When I was a little girl (an only child growing up in a small Vermont village), my parents seemed particularly concerned with not spoiling me.   They started out a newly-married couple without much more than their degrees (Tuck Business School and Wells College), entrepreneurial spirits and a love of the country life.  They weren’t handed anything from their own parents.   They worked very hard to build a catalog business together and saw it reach great heights of popularity during the mail order boom of the 80s.  Their business was launched in the basement of our house, then moved to bigger space in the neighboring one-light town, then they bought a big chunk of land, built their own warehouse and office space and grew right into that, too.   More warehouse space, more land, more employees, more money.   Eventually, my parents sold their home-grown business to a larger catalog conglomerate that was, at the time, very busy collecting other niche mail order companies (like Golf Day and Talbots).  This left them with no business but a whopping big warehouse that became home to Burton Snowboards.  Their story is a model of successful business building.  And, they did it side by side.   All day, every day — which I almost find even more impressive.

All the while, there was me.  A baby in a #10 box, a toddler with a mailing tube trumpet, a pre-schooler in packing peanuts, a kindergartener in customer service.  A middle schooler that thought…well, that thought she was pretty darn cool.  And, pretty sure that things were really going to start getting pretty cushy in the world in which I was living.   But the amazing thing about my parents is that, despite the fact that they were starting to do quite well, they never really showed it.  We lived (and my parents still live) in the same house they stretched themselves to purchase in the mid-70s.  My Dad has always driven a Ford pick-up truck and I think he likes his trucks better once they’re somewhat beat-up and rusty with dog scratches on the door and a, mostly unused, gun rack in the rear window.   My parents purchased a wood burning system to forego oil in the winter and my Dad, at age 65 and an implanted defibrillator later, continues to schlep load after load of wood down to the basement to fire that sucker up every day because he prefers to “burn wood, not money.”

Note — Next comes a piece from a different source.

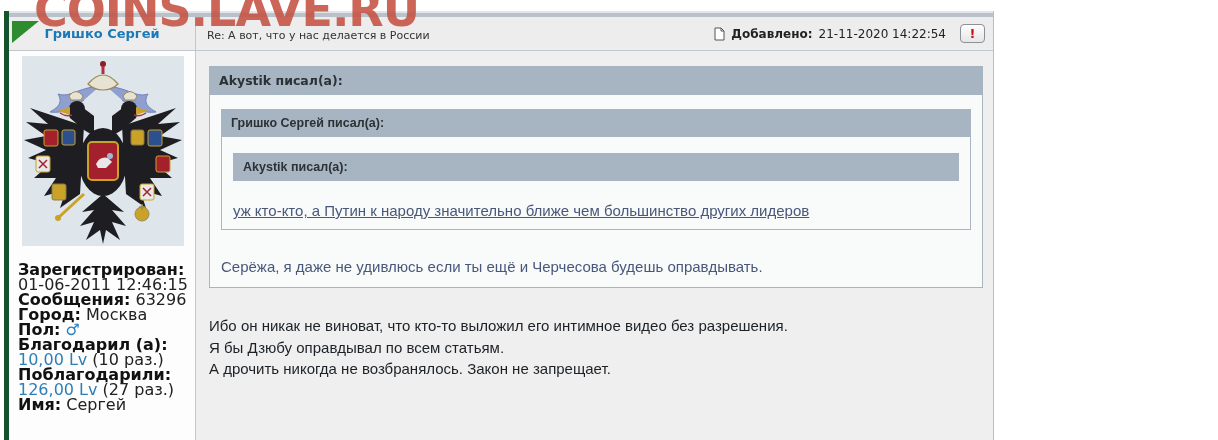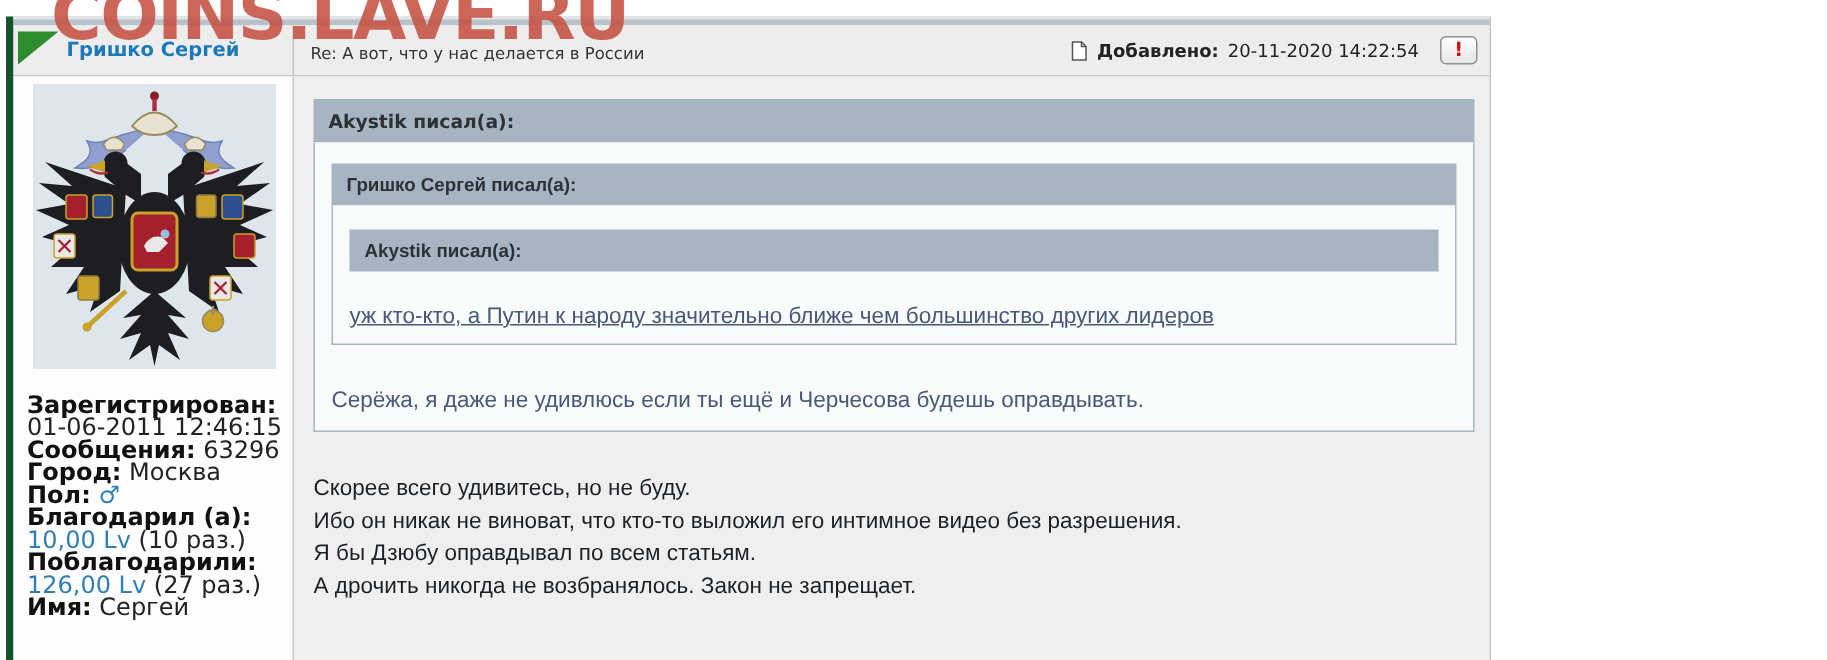"20-11-2020 14:22:54" span { text: 20-11-2020 -> 21-11-2020 }
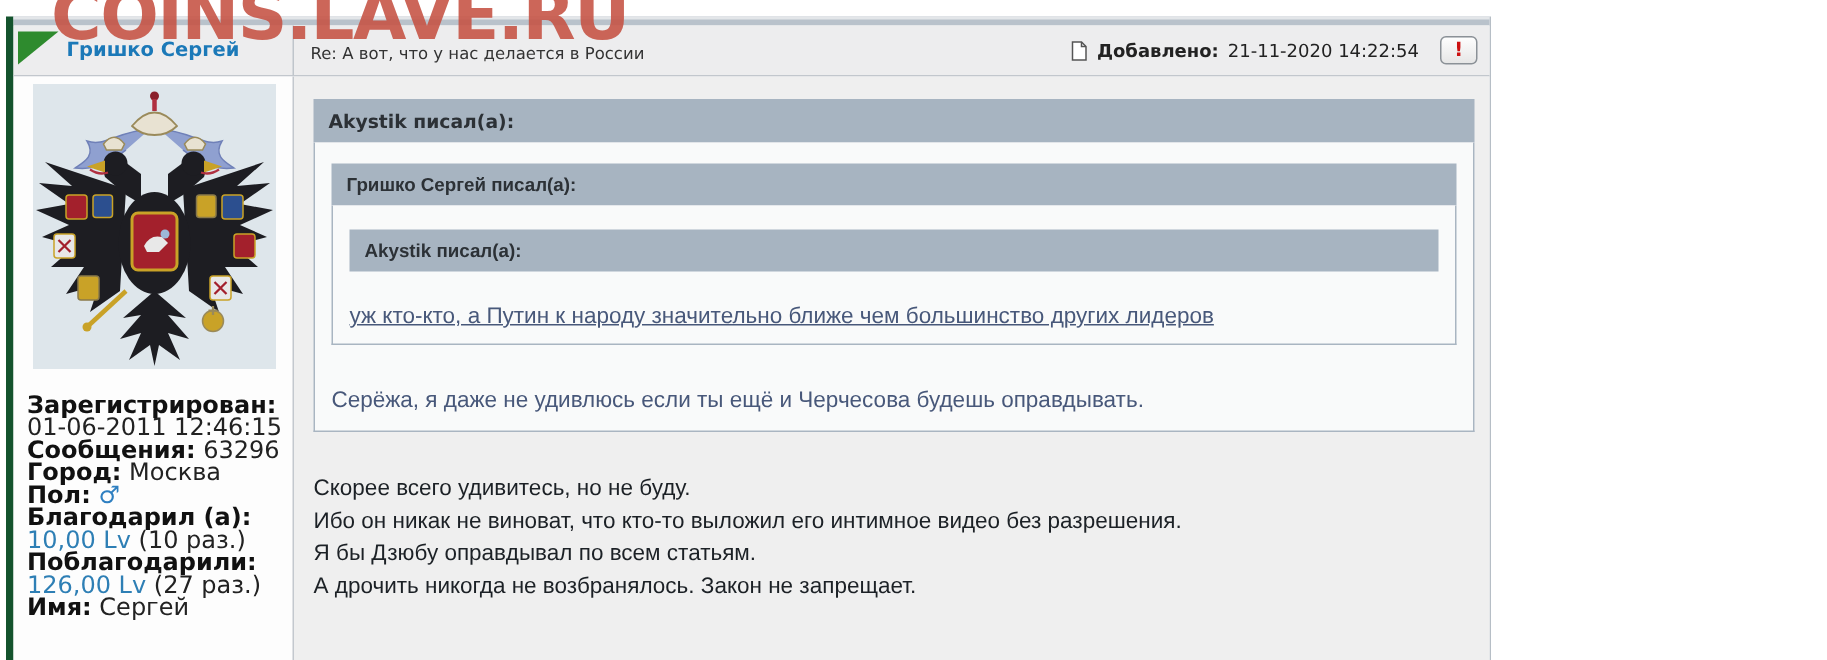"Скорее всего удивитесь, но не" div { html: <div>Скорее всего удивитесь, но не буду.</div> -> none }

So, any thoughts I may have had of all the trendiest fashions, a car for my 16th birthday, big weekly allowances, whatever?  Sadly misguided.  I was not indulged.  But, don’t get me (or them) wrong.  I certainly didn’t want for anything I truly needed (and I admit to attending a tony private high school) but all the really superfluous spoiled only child stuff you might expect?  Nope.  Not even vaguely up for discussion.

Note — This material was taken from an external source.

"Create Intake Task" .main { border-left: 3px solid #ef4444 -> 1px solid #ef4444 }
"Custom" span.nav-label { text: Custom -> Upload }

But…there was one thing I loved.  That almost every child loves.  One thing that I was allowed to have.  In excess.

Pets.

In the time that I resided under my parents roof, they also accepted residence of the following:  two cats, six dogs, two guinea pigs, two hamsters, a bird, an opossum, a rabbit, baby chicks indoors and countless varieties of backyard chickens.

And, I’ve probably forgotten some.

Sweet, huh?  Letting their little girl have a menagerie of pets?  Mostly, yes.  But, there’s this one other thing about that.  You see, the first pet that was officially mine was a kitten.  A black, fuzzy thing as cute as a button and only about twice as big.  And he was to be mine (all mine!) with one condition.  My Dad was going to name it.   Sure!  I’d take that deal any day.  I mean, how bad could it be?

Blackie? I suggested.  Nah, said my Dad.

Kitty? Nope.

Midnight? Uh-uh.

We’ll name him Dick.

Dick?

Yup, Dick.  That’s what my Dad named that cat.

You laugh, don’t you?

Want to know what he named my hamster?  Dick the hamster. And the bird?   Dick the bird. I kid you not.   I lived with this.  Repeatedly.

I laugh now, of course.  And, truth be told, I’m a BIG FAN of giving pets human names.  Our other pet names (you know, when we already had a Dick in the house – snicker) were Mickey, Bonnie, Sam, Sonny, Katie, etc.

When I was in college, I went out and got a guinea pig (my roommates were not so excited but they grew to love her.   I think.)  We named her Joyce.  As an aside we thought we were naming her after that saxophone playing Muppet.  You know, the one with the crazy hair?  Turns out her name was Janice but whatever.  Joyce stuck.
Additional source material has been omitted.